BRIEF: Find and copy each line of the data that includes "建议金额".
# # # # # # #
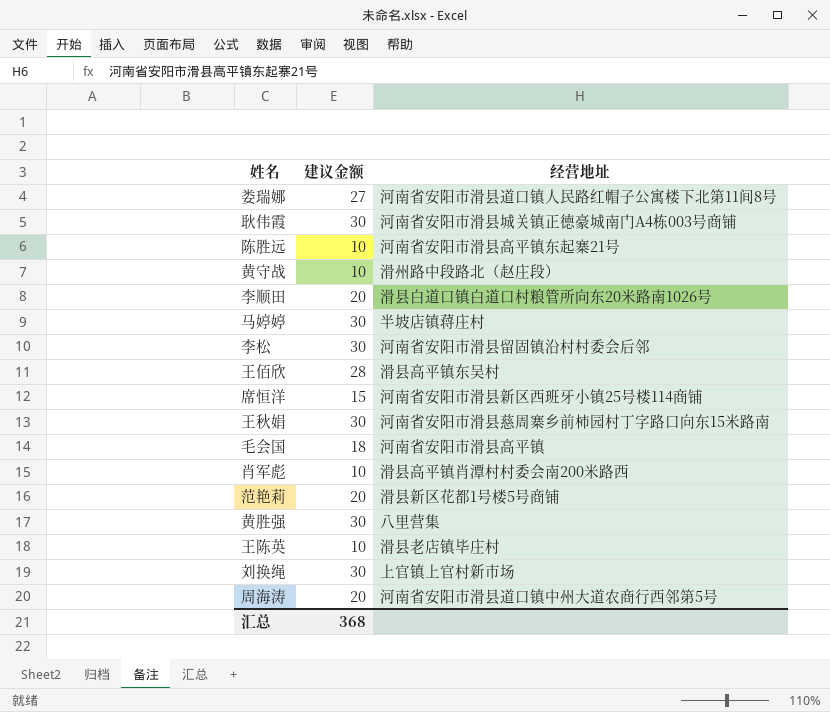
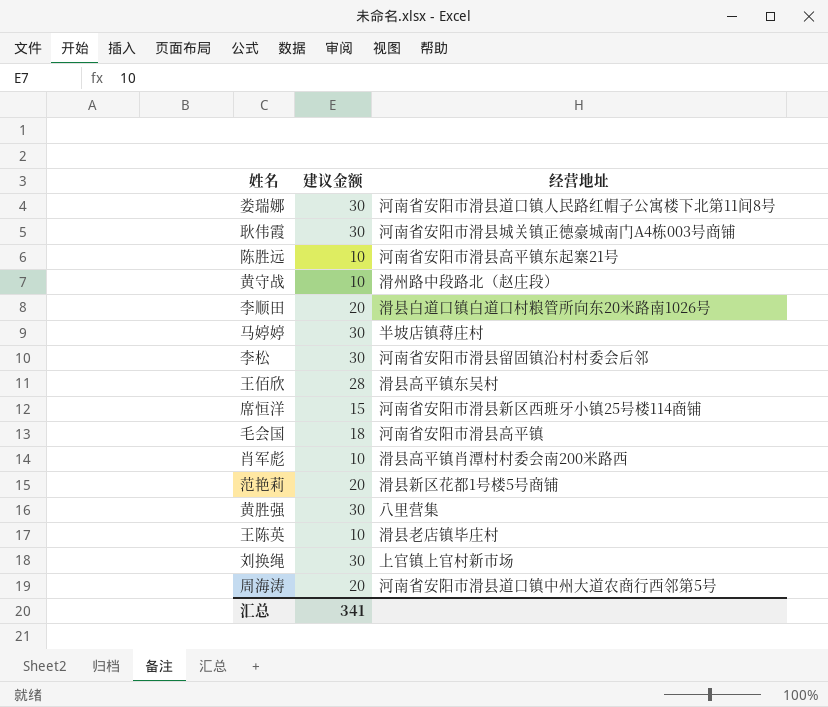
row 王秋娟: 30 | 河南省安阳市滑县慈周寨乡前柿园村丁字路口向东15米路南 -> none
娄瑞娜 | 建议金额: 27 -> 30
汇总 | 建议金额: 368 -> 341

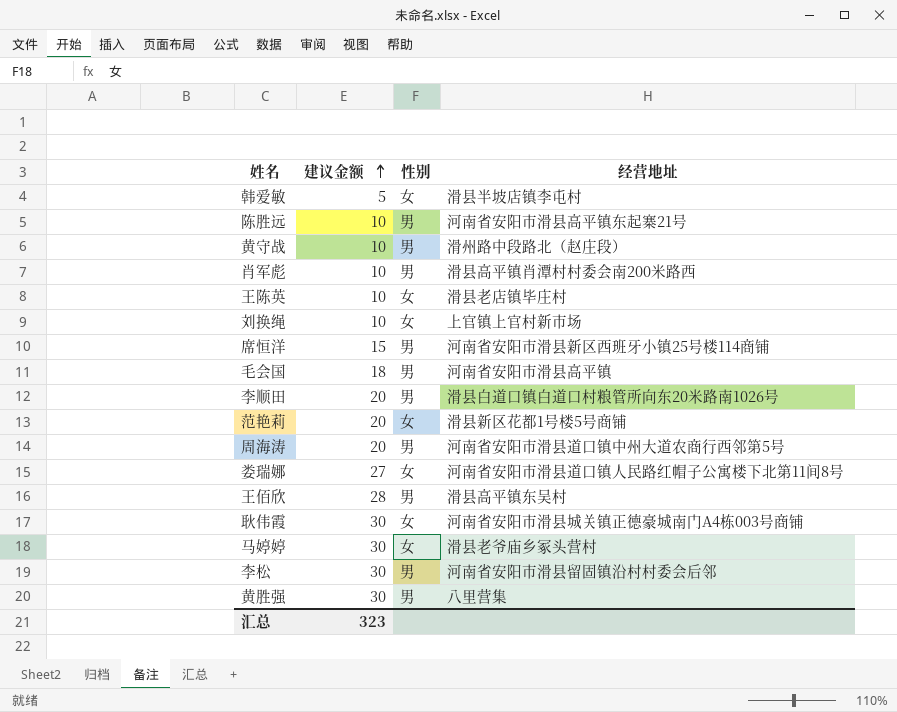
row order: none -> 建议金额 ascending
column 性别 | position: none -> 3
row 韩爱敏: none -> 5 | 女 | 滑县半坡店镇李屯村
刘换绳 | 建议金额: 30 -> 10
娄瑞娜 | 建议金额: 30 -> 27
马婷婷 | 经营地址: 半坡店镇蒋庄村 -> 滑县老爷庙乡冢头营村
汇总 | 建议金额: 341 -> 323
# # # # # # #
REPLY TO THE TASK:
娄瑞娜 | 建议金额: 27 -> 30
汇总 | 建议金额: 368 -> 341
row order: none -> 建议金额 ascending
刘换绳 | 建议金额: 30 -> 10
娄瑞娜 | 建议金额: 30 -> 27
汇总 | 建议金额: 341 -> 323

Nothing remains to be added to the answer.